Exercise brief:
The records below are to be returned word for word, with pictures left out.

Available data:
■ ■ ■ ■ ■

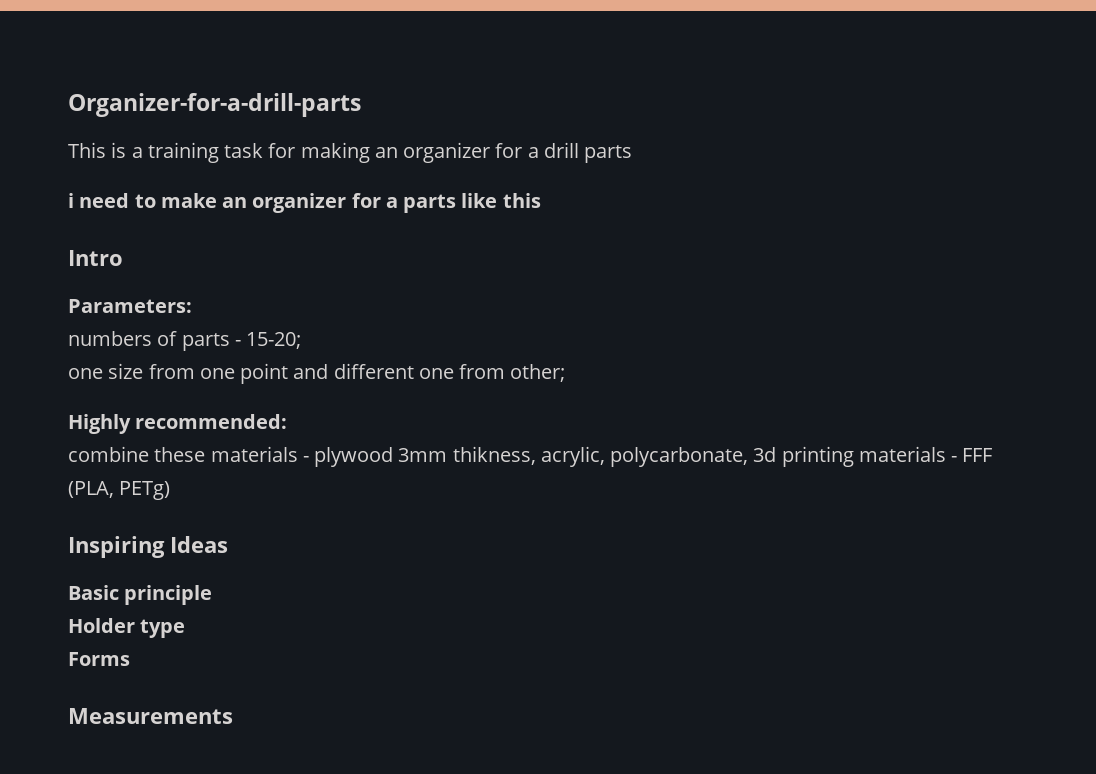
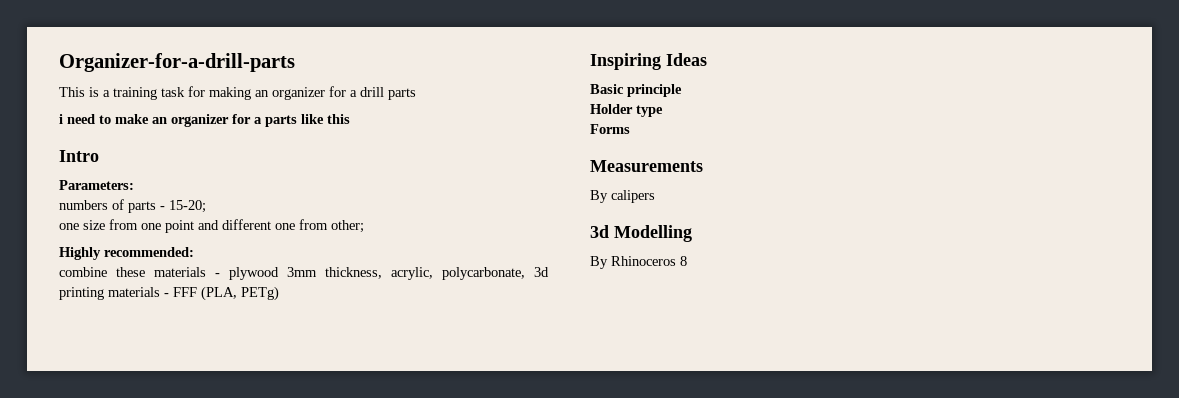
- combine these materials - plywood 3mm thikness, acrylic, polycarbonate, 3d printing materials - FFF (PLA, PETg)
+ combine these materials - plywood 3mm thiсkness, acrylic, polycarbonate, 3d printing materials - FFF (PLA, PETg)
+ By calipers
+ 3d Modelling
+ By Rhinoceros 8

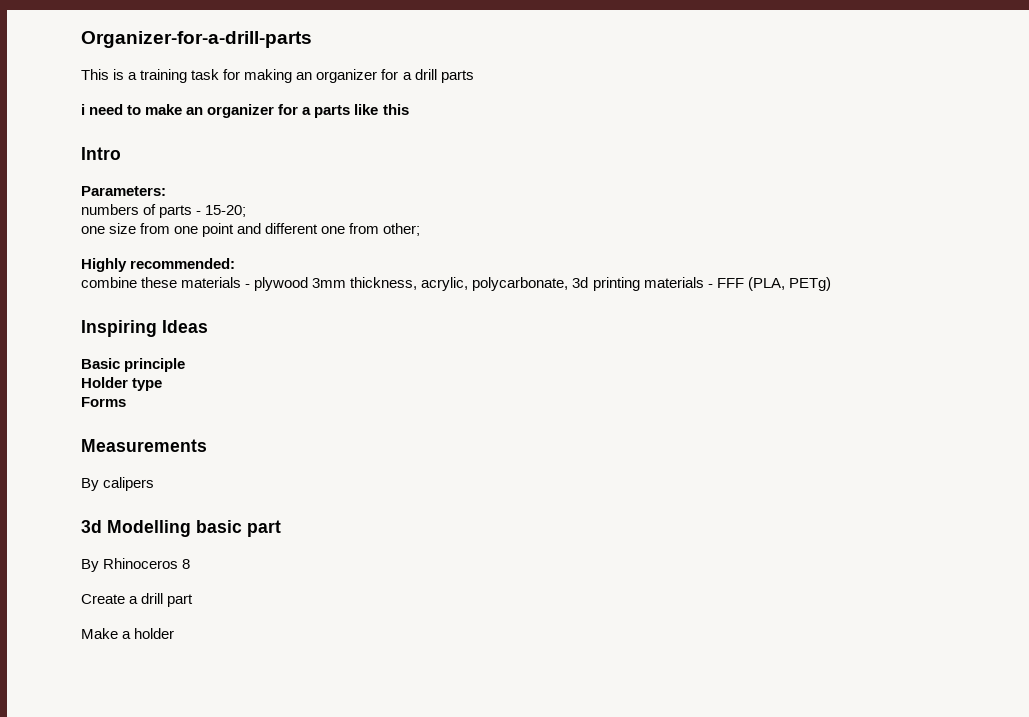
- 3d Modelling
+ 3d Modelling basic part
+ Create a drill part
+ Make a holder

■ ■ ■ ■ ■

Worked solution:
- combine these materials - plywood 3mm thikness, acrylic, polycarbonate, 3d printing materials - FFF (PLA, PETg)
+ combine these materials - plywood 3mm thiсkness, acrylic, polycarbonate, 3d printing materials - FFF (PLA, PETg)
+ By calipers
+ 3d Modelling
+ By Rhinoceros 8

- 3d Modelling
+ 3d Modelling basic part
+ Create a drill part
+ Make a holder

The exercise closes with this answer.